November 02, 2008

Incompatible Plans

"We plan the way we want to live, but only God makes us able to live it."
- Proverbs 16:9 (The Message)

I've increased my personal prayers lately, with regards to God's will for my life. So many times, I am led astray by my own desires and dreams. To be honest, I'm tired of stepping outside His will, just to follow after my own.

I can look back over my 32 years on this earth and give you specific instances when I made the wrong choice or decision about something and stepped outside the will of God. Those times brought heartache and pain. Eventually, I reached a breaking point, which inevitably returned me to the foot of the cross, where I found grace, forgiveness, and mercy yet again.
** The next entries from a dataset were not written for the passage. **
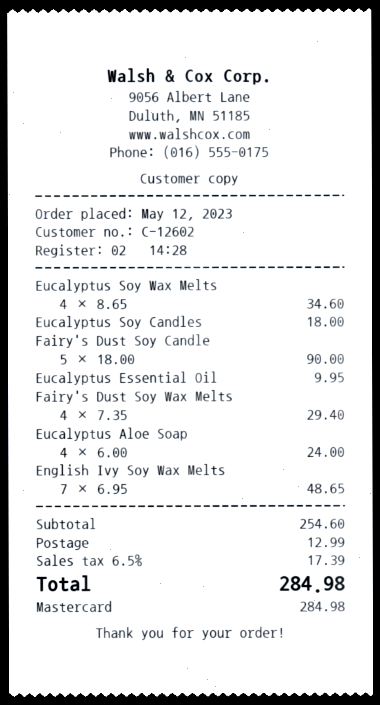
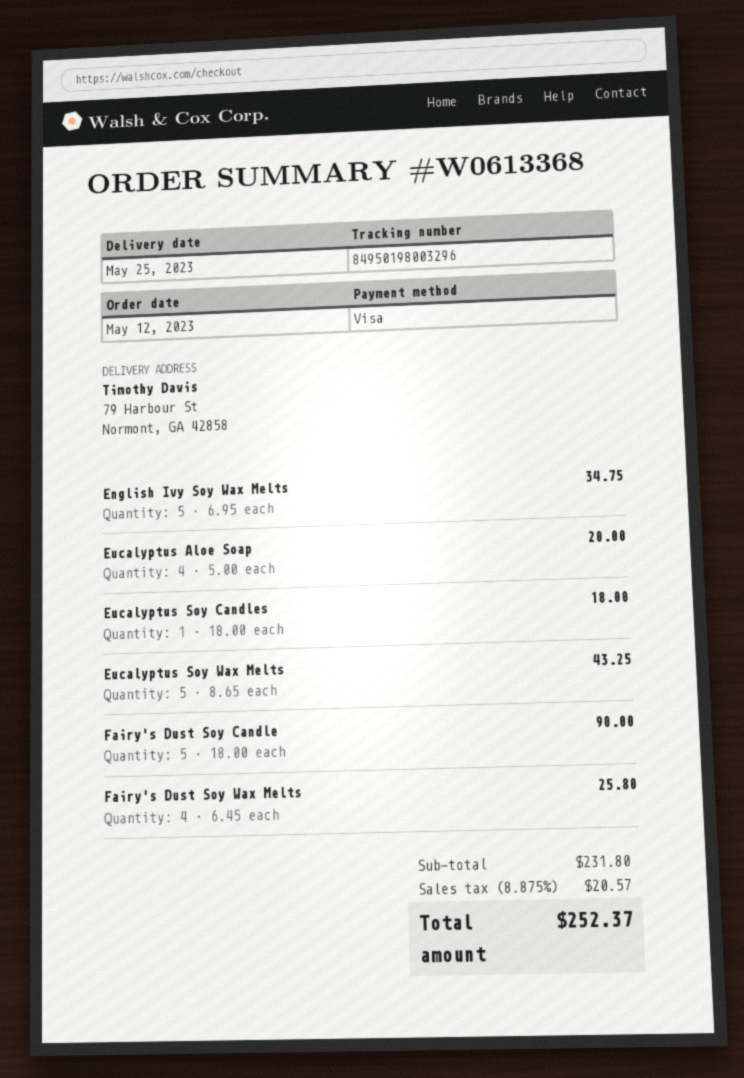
payment method: Mastercard -> Visa
Eucalyptus Soy Wax Melts: 4 x 8.65 = 34.60 -> 5 x 8.65 = 43.25
Eucalyptus Essential Oil: 1 x 9.95 = 9.95 -> none
Fairy's Dust Soy Wax Melts: 4 x 7.35 = 29.40 -> 4 x 6.45 = 25.80
Eucalyptus Aloe Soap: 4 x 6.00 = 24.00 -> 4 x 5.00 = 20.00
English Ivy Soy Wax Melts: 7 x 6.95 = 48.65 -> 5 x 6.95 = 34.75
subtotal: 254.60 -> 231.80
shipping: 12.99 -> none
tax: 6.5% = 17.39 -> 8.875% = 20.57
total: 284.98 -> 252.37

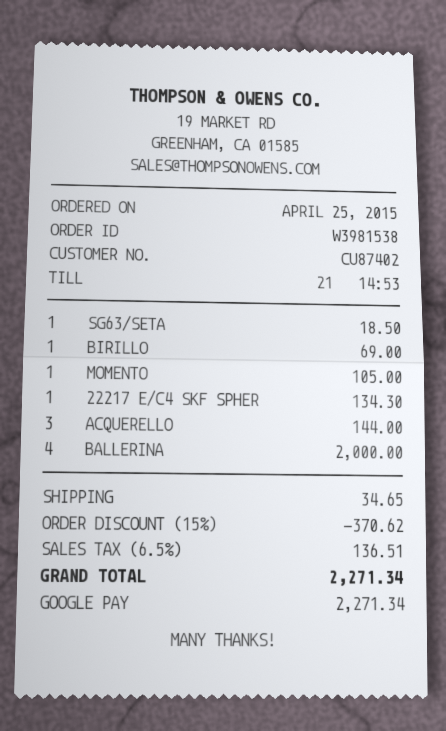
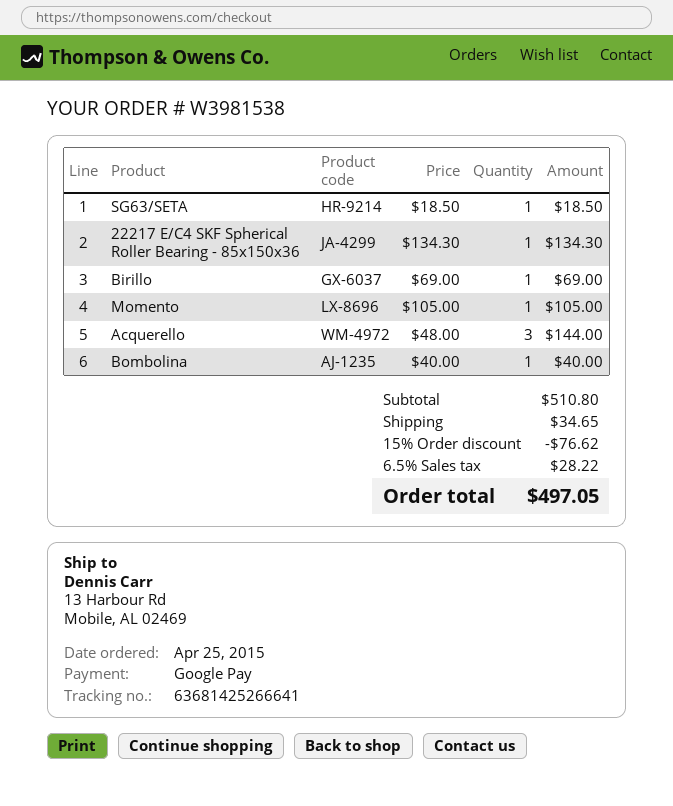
BALLERINA: 4 for 2000.00 -> none
Bombolina: none -> 1 for 40.00
discount: 15% = 370.62 -> 15% = 76.62
tax: 6.5% = 136.51 -> 6.5% = 28.22
total: 2271.34 -> 497.05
I'm tired of doing this over and over again. I want to believe I've learned my lesson, but honestly, I'm not sure I have.

This human nature causes me to want certain things. Those things aren't always what is best for me. I can't see the future, but God can. He knows right now what will happen in months and years to come. Steps I take today that are not ordained by Him could lead me down a path of destruction. But only God knows this. And that is why I have to turn to Him and inquire of His will before I ever make a decision.

Far too often, our plans are not compatible with God's plans for our lives. We usually struggle with this, too, because the plans God has for us are usually so far beyond our comprehension that we can't understand why He won't allow us to have what we want right now. We can't see the good things that will come, if we hold to His hand and trust in Him to lead the way.

I want God to guide me. I want my words to be His. I want my thoughts to be guided by Him. I want to go where He wants me to go, and do what He wants me to do. I don't want to worry anymore about what others might think of me. God is the only One who matters. He is the only One I need to please and serve.